The bank he runs, JPMorgan Chase, announced a huge trading loss, which is shocking only because it’s run by Dimon, hands down the Street’s best CEO because he successfully steered JPMorgan Chase away from such risk taking during the financial crisis and has since emerged as the banking industry’s chief spokesman against post financial crisis regulation.
In other words, JPMorgan Chase lost a lot of money and the banks lost their best weapon against Washington regulators.
It is, of course, hard to completely quantify how much a $2 billion trading error will ultimately cost both Dimon and the banking industry. The $2 billion loss could grow since these things are usually understated by banks. Even so, the trading screw-up will barely register on JPMorgan Chase’s balance sheet. The firm is expected to report a $4 billion profit for the second quarter—after writing down the bad trade—and it has more than enough capital to handle the financial aftershocks that might occur.
The hit to Dimon’s reputation and his quest to roll back post financial crisis reform measures is another matter. Before the disclosure, Dimon had been the crown prince of banking, and as such, he relished being the industry’s top spokesman particularly in attacking new financial reform laws that have been adopted in the wake of the financial crisis.
He earned the status: Dimon had steered his bank through the insanity of 2008 like no other. So who better to underscore the absurdity of the Dodd-Frank reforms, with their multitude of rules and regulations that force banks to curtail risk and—at least according to Dimon—fail to aim at the real reason for the financial crisis: that banks are “Too Big To Fail” and will continue to make bets that put the financial system in jeopardy.
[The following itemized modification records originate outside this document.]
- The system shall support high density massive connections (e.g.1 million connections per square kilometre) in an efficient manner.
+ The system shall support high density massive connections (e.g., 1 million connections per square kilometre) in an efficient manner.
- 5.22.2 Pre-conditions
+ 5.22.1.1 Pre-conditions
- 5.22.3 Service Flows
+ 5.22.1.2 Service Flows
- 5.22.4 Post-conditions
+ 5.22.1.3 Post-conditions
JPMorgan Chase took bailout money back in 2008 because it had to, Dimon is fond of saying, and he has a point. Regulators were engaging in a confidence-building exercise for the entire industry and giving all the big banks money meant that investors weren’t supposed to distinguish between the good ones like JP Morgan Chase and the bad ones, like Citigroup.
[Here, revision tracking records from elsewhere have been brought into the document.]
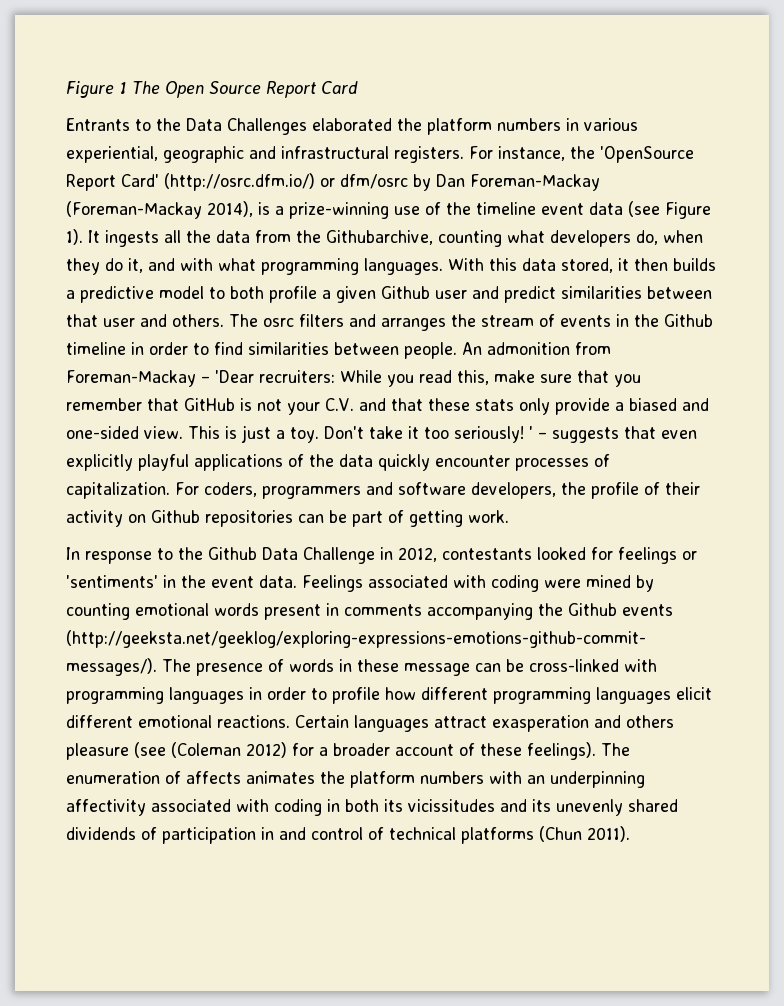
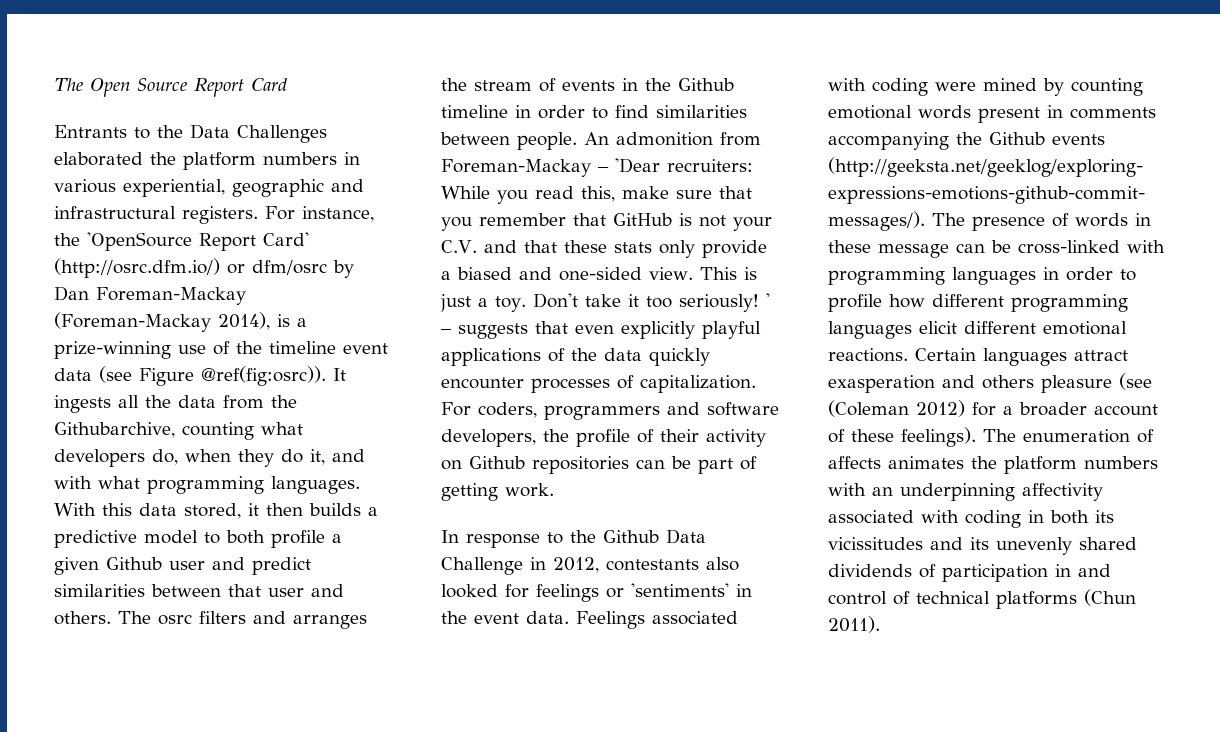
- Figure 1 The Open Source Report Card
+ The Open Source Report Card
- For instance, the 'OpenSource Report Card' (http://osrc.dfm.io/) or dfm/osrc by Dan Foreman-Mackay (Foreman-Mackay 2014), is a prize-winning use of the timeline event data (see Figure 1).
+ For instance, the 'OpenSource Report Card' (http://osrc.dfm.io/) or dfm/osrc by Dan Foreman-Mackay (Foreman-Mackay 2014), is a prize-winning use of the timeline event data (see Figure @ref(fig:osrc)).
- In response to the Github Data Challenge in 2012, contestants looked for feelings or 'sentiments' in the event data.
+ In response to the Github Data Challenge in 2012, contestants also looked for feelings or 'sentiments' in the event data.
Both were now supported by the federal government and as such no “systemically important” bank would die. The plan wasn’t perfect—but it worked. The big banks survived the crisis and now even basket cases like Citigroup are profitable again.
Dimon’s people portrayed their boss as an executive who at a time of crisis put the country’s needs above his own. There’s some truth to that; I know that before the bailouts, JPMorgan Chase executives were drawing up plans as to which banks would crater first and weighing which one of these to buy on the cheap.
Even without completely taking over the banking world, JPMorgan Chase emerged from the crisis as the country’s largest and most powerful bank, with Dimon as the industry’s most powerful CEO. His stature came not just because he ran a bank with a balance sheet bigger than some country’s but because he could do what no other banking executive could accomplish: manage risk.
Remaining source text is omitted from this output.